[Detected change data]
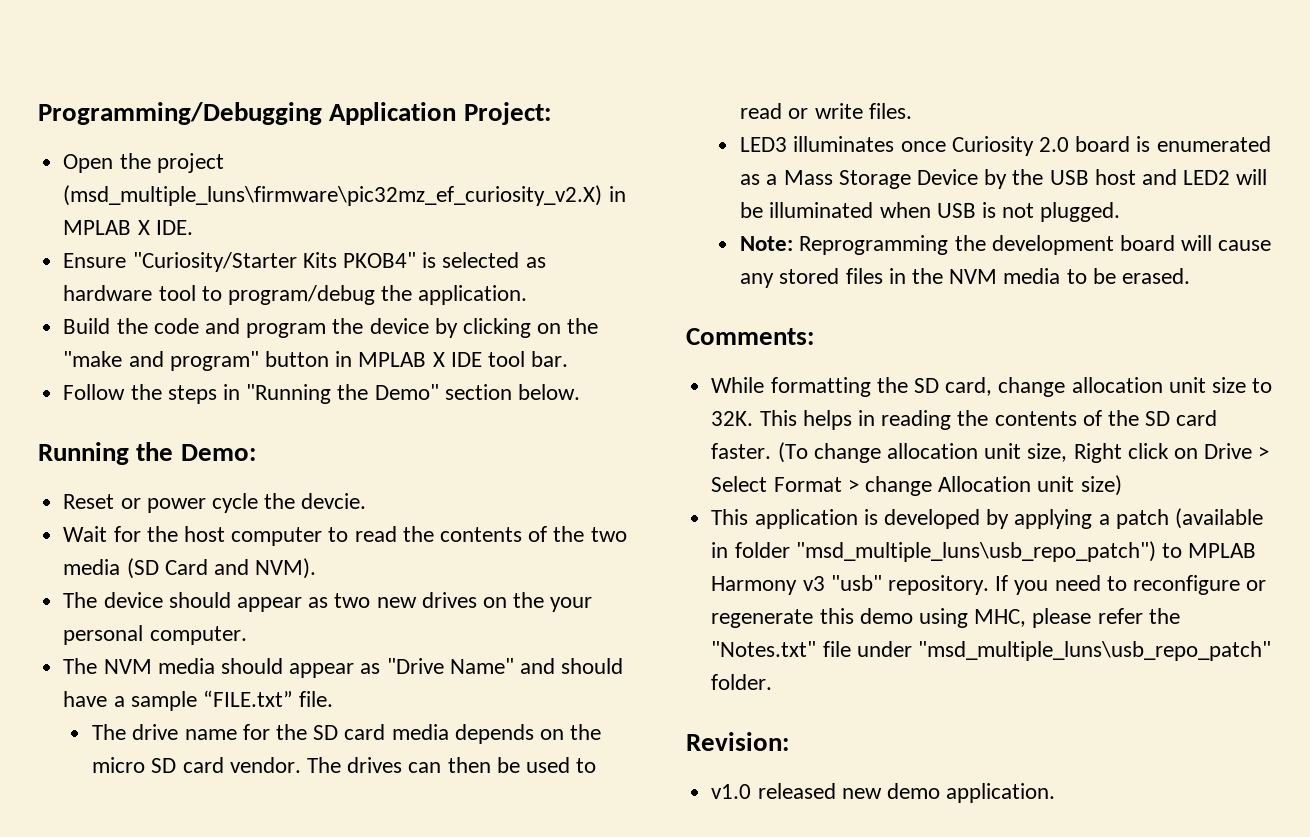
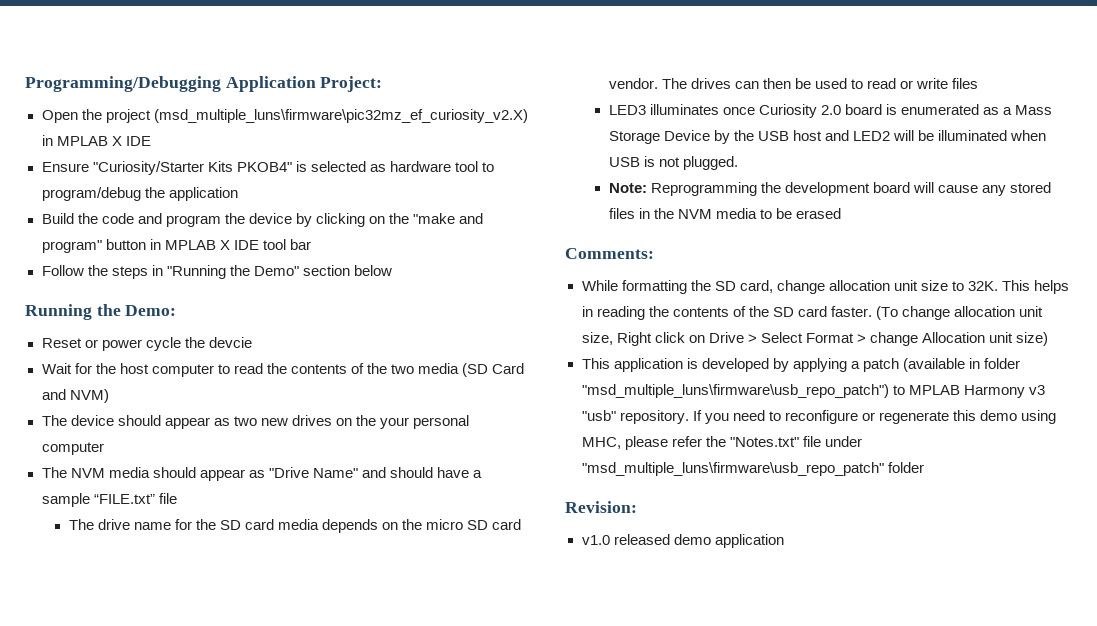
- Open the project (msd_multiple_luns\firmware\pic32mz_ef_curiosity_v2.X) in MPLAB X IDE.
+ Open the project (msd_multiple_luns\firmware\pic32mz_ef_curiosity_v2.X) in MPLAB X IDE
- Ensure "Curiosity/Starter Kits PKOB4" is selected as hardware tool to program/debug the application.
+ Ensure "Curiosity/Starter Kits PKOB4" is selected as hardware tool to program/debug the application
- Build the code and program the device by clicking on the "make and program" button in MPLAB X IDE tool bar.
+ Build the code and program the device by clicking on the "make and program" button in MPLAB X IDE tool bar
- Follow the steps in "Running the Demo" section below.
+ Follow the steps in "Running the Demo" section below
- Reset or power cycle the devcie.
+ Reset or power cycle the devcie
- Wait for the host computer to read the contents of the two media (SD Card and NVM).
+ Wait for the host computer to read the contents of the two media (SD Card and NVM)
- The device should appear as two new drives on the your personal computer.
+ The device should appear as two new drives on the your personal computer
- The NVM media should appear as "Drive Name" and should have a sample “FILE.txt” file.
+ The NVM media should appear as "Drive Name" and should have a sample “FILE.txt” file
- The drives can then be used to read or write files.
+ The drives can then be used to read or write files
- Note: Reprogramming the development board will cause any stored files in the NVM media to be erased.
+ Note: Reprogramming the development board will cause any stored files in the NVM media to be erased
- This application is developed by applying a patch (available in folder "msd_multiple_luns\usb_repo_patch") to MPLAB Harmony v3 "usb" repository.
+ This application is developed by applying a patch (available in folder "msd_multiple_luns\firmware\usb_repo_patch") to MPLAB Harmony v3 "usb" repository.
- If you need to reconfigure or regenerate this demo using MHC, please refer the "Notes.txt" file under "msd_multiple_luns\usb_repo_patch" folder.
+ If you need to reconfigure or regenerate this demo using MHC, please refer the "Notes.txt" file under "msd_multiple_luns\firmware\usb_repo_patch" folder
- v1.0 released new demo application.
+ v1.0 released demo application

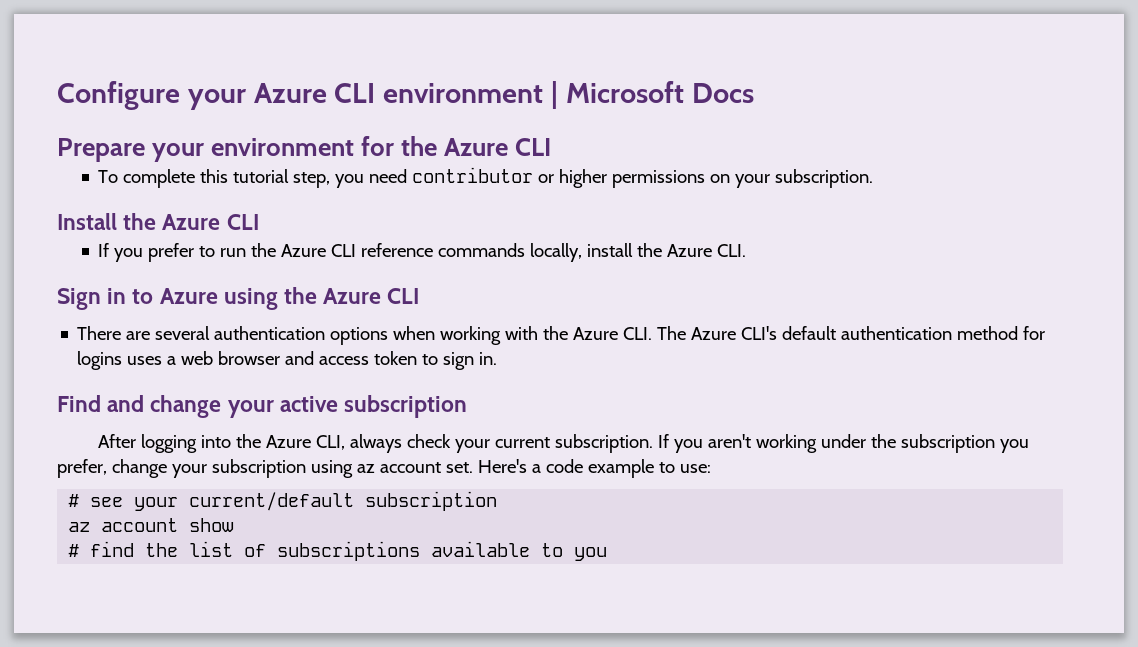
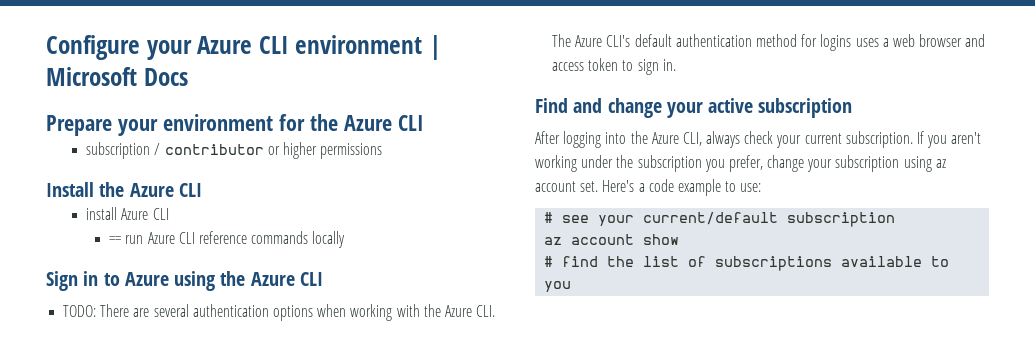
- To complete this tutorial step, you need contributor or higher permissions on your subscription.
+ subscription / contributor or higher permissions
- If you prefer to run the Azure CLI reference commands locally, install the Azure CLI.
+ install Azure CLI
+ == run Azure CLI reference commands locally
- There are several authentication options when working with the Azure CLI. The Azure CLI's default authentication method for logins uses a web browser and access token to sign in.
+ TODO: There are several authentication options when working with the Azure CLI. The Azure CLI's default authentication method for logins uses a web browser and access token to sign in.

--

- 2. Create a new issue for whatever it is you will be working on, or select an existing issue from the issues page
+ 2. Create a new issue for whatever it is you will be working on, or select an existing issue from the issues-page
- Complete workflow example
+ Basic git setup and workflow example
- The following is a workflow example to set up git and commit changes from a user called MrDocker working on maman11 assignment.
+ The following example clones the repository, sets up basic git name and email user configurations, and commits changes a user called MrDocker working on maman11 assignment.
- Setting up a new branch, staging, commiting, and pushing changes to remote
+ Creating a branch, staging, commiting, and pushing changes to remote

Exercise brief: One stretch of the lines above is wanted, from the line that contains "- Open the project" through the line that contains "- The device". Output it exactly.

Your response:
- Open the project (msd_multiple_luns\firmware\pic32mz_ef_curiosity_v2.X) in MPLAB X IDE.
+ Open the project (msd_multiple_luns\firmware\pic32mz_ef_curiosity_v2.X) in MPLAB X IDE
- Ensure "Curiosity/Starter Kits PKOB4" is selected as hardware tool to program/debug the application.
+ Ensure "Curiosity/Starter Kits PKOB4" is selected as hardware tool to program/debug the application
- Build the code and program the device by clicking on the "make and program" button in MPLAB X IDE tool bar.
+ Build the code and program the device by clicking on the "make and program" button in MPLAB X IDE tool bar
- Follow the steps in "Running the Demo" section below.
+ Follow the steps in "Running the Demo" section below
- Reset or power cycle the devcie.
+ Reset or power cycle the devcie
- Wait for the host computer to read the contents of the two media (SD Card and NVM).
+ Wait for the host computer to read the contents of the two media (SD Card and NVM)
- The device should appear as two new drives on the your personal computer.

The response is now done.